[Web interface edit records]

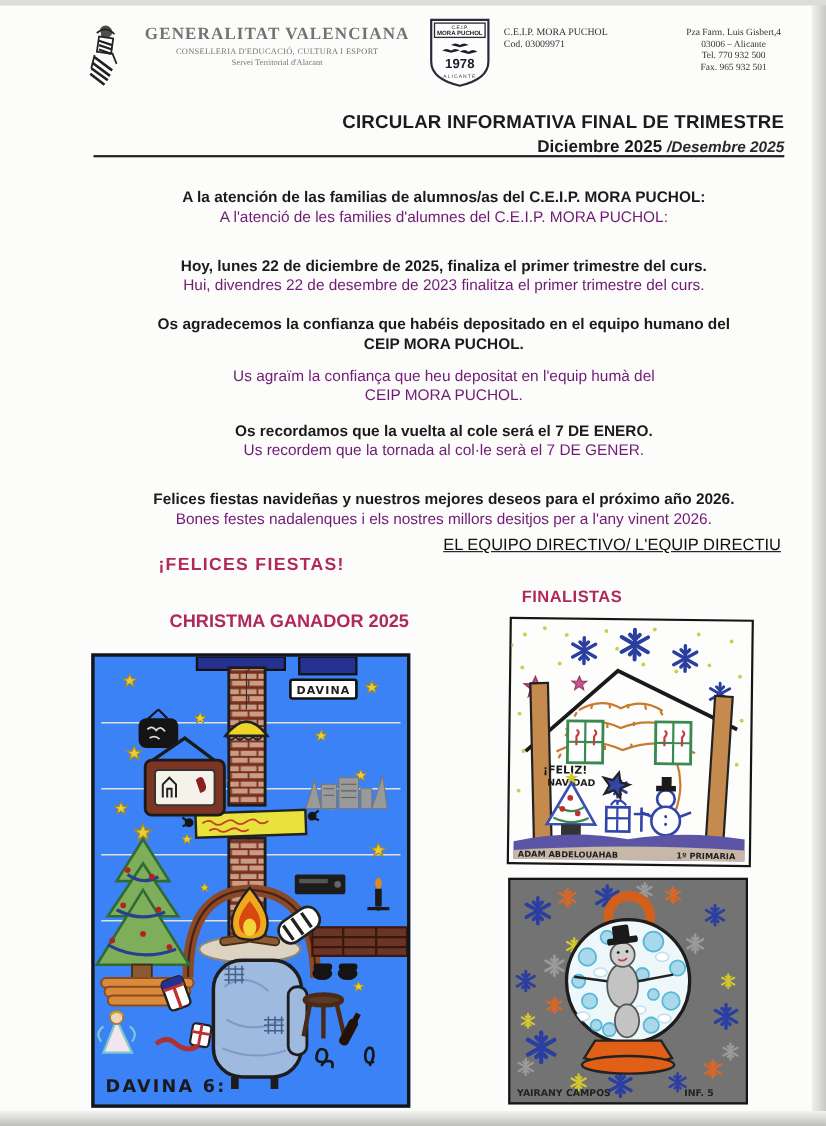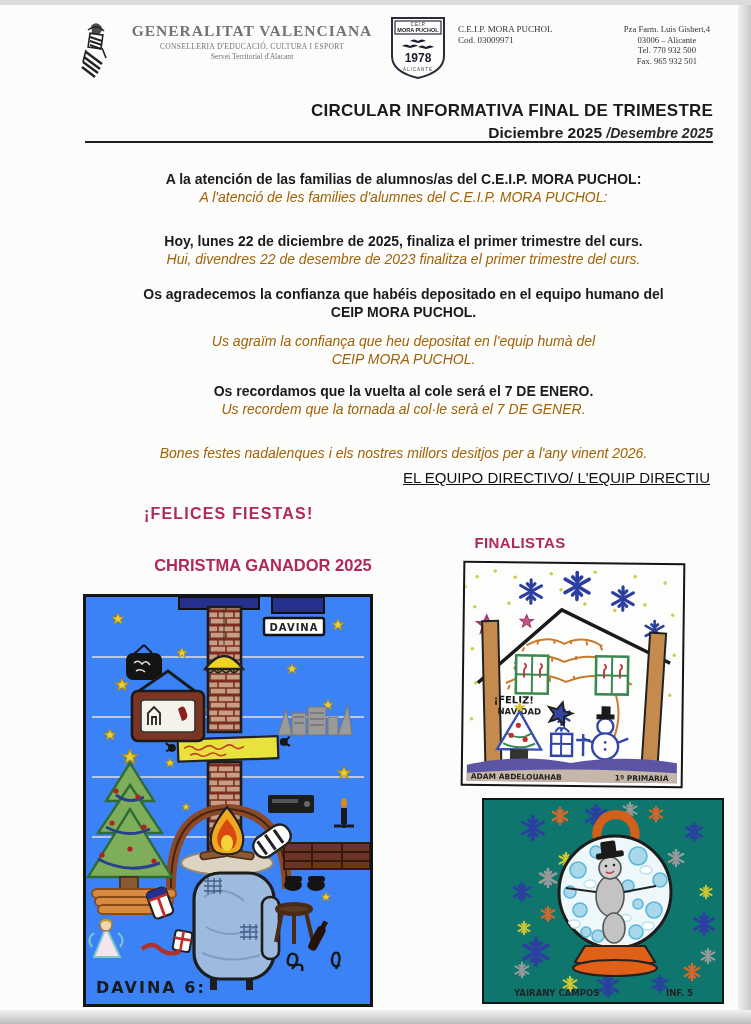--- a/index.html
+++ b/index.html
@@ -35,7 +35,7 @@
   
   .content{position:absolute;left:95px;top:170px;width:617px;}
   .es{font-weight:bold;font-size:14px;line-height:18px;color:#1b1b1b;text-align:center;margin:0;}
-  .va{font-style:italic;font-size:14px;line-height:18px;color:#a16207;text-align:center;margin:0;}
+  .va{font-size:14px;line-height:18px;color:#701a75;text-align:center;margin:0;}
   .p1{margin-bottom:26px;}.p2{margin-bottom:17px;}
   .p3-gap{height:11px;}
   .p3{margin-bottom:14px;}.p4{margin-bottom:26px;}.p5{margin-bottom:7px;}

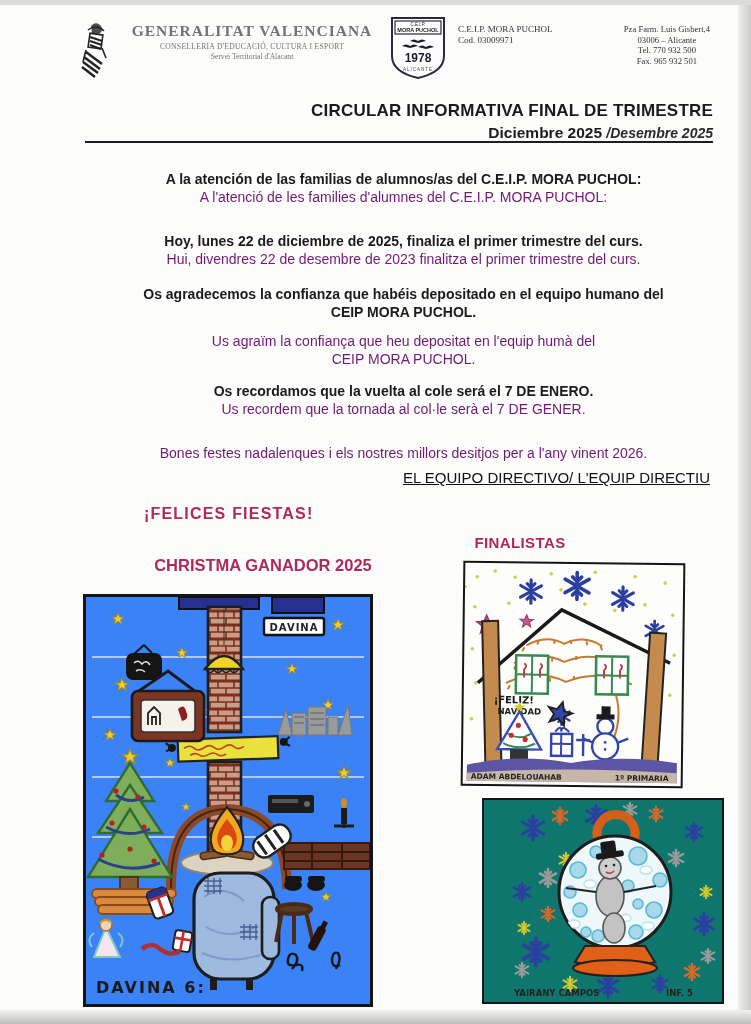--- a/index.html
+++ b/index.html
@@ -133,6 +133,7 @@
       <p class="va">Us recordem que la tornada al col·le serà el 7 DE GENER.</p>
     </div>
     <div class="p5">
+      <p class="es">Felices fiestas navideñas y nuestros mejores deseos para el próximo año 2026.</p>
       <p class="va">Bones festes nadalenques i els nostres millors desitjos per a l'any vinent 2026.</p>
     </div>
     <p class="signature">EL EQUIPO DIRECTIVO/ L'EQUIP DIRECTIU</p>

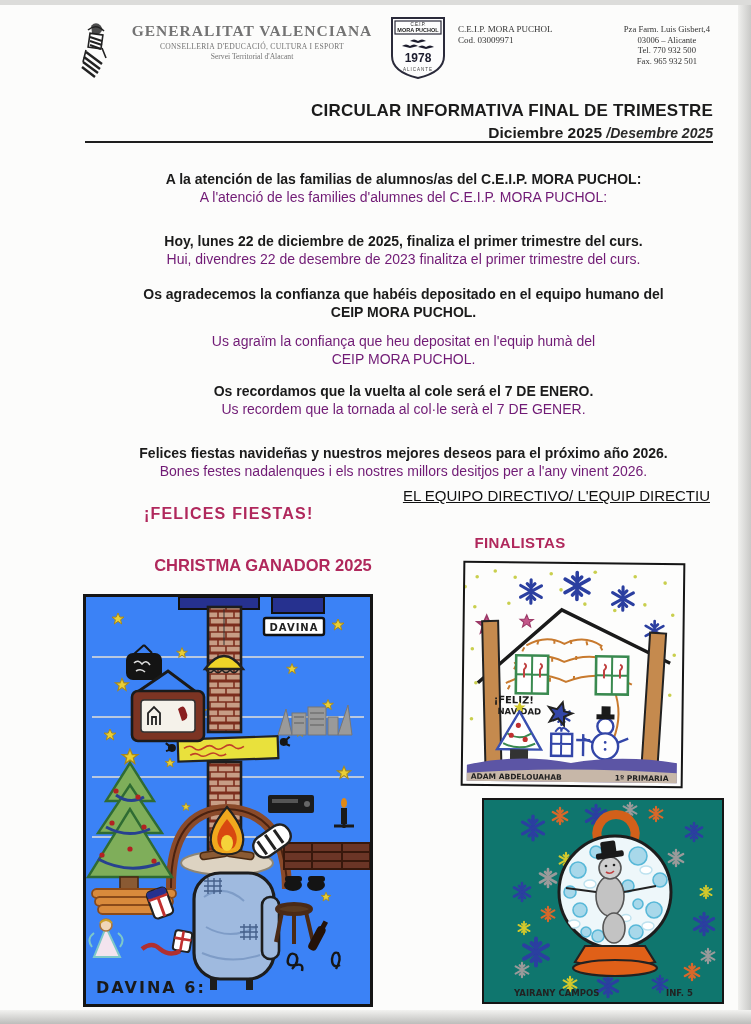--- a/index.html
+++ b/index.html
@@ -54,8 +54,8 @@
       border:3px solid #151515;background:#3b82f6;}
   .f1-frame{position:absolute;left:462px;top:562px;width:218px;height:221px;
       border:2.5px solid #151515;background:#fdfdfc;transform:rotate(.7deg);}
-  .f2-frame{position:absolute;left:482px;top:798px;width:214px;height:202px;
-      border:2.5px solid #151515;background:#0f766e;padding-left:24px;}
+  .f2-frame{position:absolute;left:462px;top:798px;width:214px;height:202px;
+      border:2.5px solid #151515;background:#737373;}
   svg{display:block;}
   .hand{font-family:"DejaVu Sans",sans-serif;font-weight:bold;}
 </style>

■ **WHAT YOU ARE ASKED TO DO**:
Write out every line above again exactly, with the pictures left out.

■ **RESULT OF THE EXERCISE**:
--- a/index.html
+++ b/index.html
@@ -35,7 +35,7 @@
   
   .content{position:absolute;left:95px;top:170px;width:617px;}
   .es{font-weight:bold;font-size:14px;line-height:18px;color:#1b1b1b;text-align:center;margin:0;}
-  .va{font-style:italic;font-size:14px;line-height:18px;color:#a16207;text-align:center;margin:0;}
+  .va{font-size:14px;line-height:18px;color:#701a75;text-align:center;margin:0;}
   .p1{margin-bottom:26px;}.p2{margin-bottom:17px;}
   .p3-gap{height:11px;}
   .p3{margin-bottom:14px;}.p4{margin-bottom:26px;}.p5{margin-bottom:7px;}

--- a/index.html
+++ b/index.html
@@ -133,6 +133,7 @@
       <p class="va">Us recordem que la tornada al col·le serà el 7 DE GENER.</p>
     </div>
     <div class="p5">
+      <p class="es">Felices fiestas navideñas y nuestros mejores deseos para el próximo año 2026.</p>
       <p class="va">Bones festes nadalenques i els nostres millors desitjos per a l'any vinent 2026.</p>
     </div>
     <p class="signature">EL EQUIPO DIRECTIVO/ L'EQUIP DIRECTIU</p>

--- a/index.html
+++ b/index.html
@@ -54,8 +54,8 @@
       border:3px solid #151515;background:#3b82f6;}
   .f1-frame{position:absolute;left:462px;top:562px;width:218px;height:221px;
       border:2.5px solid #151515;background:#fdfdfc;transform:rotate(.7deg);}
-  .f2-frame{position:absolute;left:482px;top:798px;width:214px;height:202px;
-      border:2.5px solid #151515;background:#0f766e;padding-left:24px;}
+  .f2-frame{position:absolute;left:462px;top:798px;width:214px;height:202px;
+      border:2.5px solid #151515;background:#737373;}
   svg{display:block;}
   .hand{font-family:"DejaVu Sans",sans-serif;font-weight:bold;}
 </style>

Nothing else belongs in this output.